1. **LangChain**: LangChain is a framework for developing applications powered by language models. It provides a collection of components and tools for building end-to-end language applications, including data loaders, text splitters, vector stores, and memory management. In the context of a PDF RAG system, LangChain can be used to load and process PDF documents, split text into chunks, and manage the interaction between the retrieval system and the language model.

2. **Torch**: PyTorch is a popular open-source machine learning library based on the Torch library. It provides a wide range of tools and functionalities for building and training neural networks, including support for deep learning, computer vision, and natural language processing. In the context of a PDF RAG system, PyTorch can be used to train or fine-tune a language model, such as BERT or T5, for the specific domain of the PDF documents.

3. **Sentence Transformers**: Sentence Transformers is a Python library for generating sentence embeddings using pre-trained transformer models. Sentence embeddings are dense vector representations of sentences that capture their semantic meaning. In the context of a PDF RAG system, Sentence Transformers can be used to generate embeddings for the text chunks extracted from the PDF documents, which can then be stored in a vector database for efficient retrieval.

4. **Faiss-CPU**: Faiss is a library for efficient similarity search and clustering of dense vectors. Faiss-CPU is a version of Faiss that runs on the CPU, making it suitable for smaller-scale applications or for running on systems without a GPU. In the context of a PDF RAG system, Faiss-CPU can be used to build a vector index for the sentence embeddings, enabling fast and efficient retrieval of relevant text chunks based on user queries.

5. **PyPDF**: PyPDF is a Python library for working with PDF files. It provides functionalities for reading, writing, and manipulating PDF documents, including extracting text and images. In the context of a PDF RAG system, PyPDF can be used to extract text from the PDF documents, which can then be processed and used to build the knowledge base.

6. **llama-cpp-python**: llama-cpp-python is a Python library for running the llama.cpp project, which is a C++ implementation of the LLaMA language model. LLaMA is a large-scale language model developed by Meta AI. In the context of a PDF RAG system, llama-cpp-python can be used to run a local instance of the LLaMA language model, which can be used to generate responses based on the retrieved information.

7. **Accelerate**: Accelerate is a Python library for accelerating PyTorch models on GPU and TPU. It provides functionalities for distributed training, mixed precision training, and gradient accumulation, which can improve the performance and efficiency of training language models. In the context of a PDF RAG system, Accelerate can be used to optimize the training of the language model on GPU or TPU, if available.

8. **Transformers**: Transformers is a Python library for state-of-the-art natural language processing (NLP) models. It provides a wide range of pre-trained models and tools for tasks such as text classification, named entity recognition, and question answering. In the context of a PDF RAG system, Transformers can be used to load and fine-tune pre-trained language models, such as BERT or T5, for the specific domain of the PDF documents.
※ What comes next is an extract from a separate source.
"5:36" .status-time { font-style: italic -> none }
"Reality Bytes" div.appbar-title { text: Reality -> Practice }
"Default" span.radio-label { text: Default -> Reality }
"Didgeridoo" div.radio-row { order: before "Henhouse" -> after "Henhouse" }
9. **Hugging Face Hub**: The Hugging Face Hub is a platform for sharing and hosting NLP models and datasets. It provides a user-friendly interface for browsing, downloading, and using pre-trained models and datasets. In the context of a PDF RAG system, the Hugging Face Hub can be used to access and download pre-trained language models and embeddings, which can be used to build the knowledge base and generate responses.

In [None]:
!pip install langchain
!pip install torch
!pip install sentence_transformers
!pip install faiss-cpu
!pip install pypdf
!pip install llama-cpp-python
!pip -q install accelerate
!pip install transformers
!pip install huggingface_hub

Collecting langchain
  Downloading langchain-0.2.6-py3-none-any.whl (975 kB)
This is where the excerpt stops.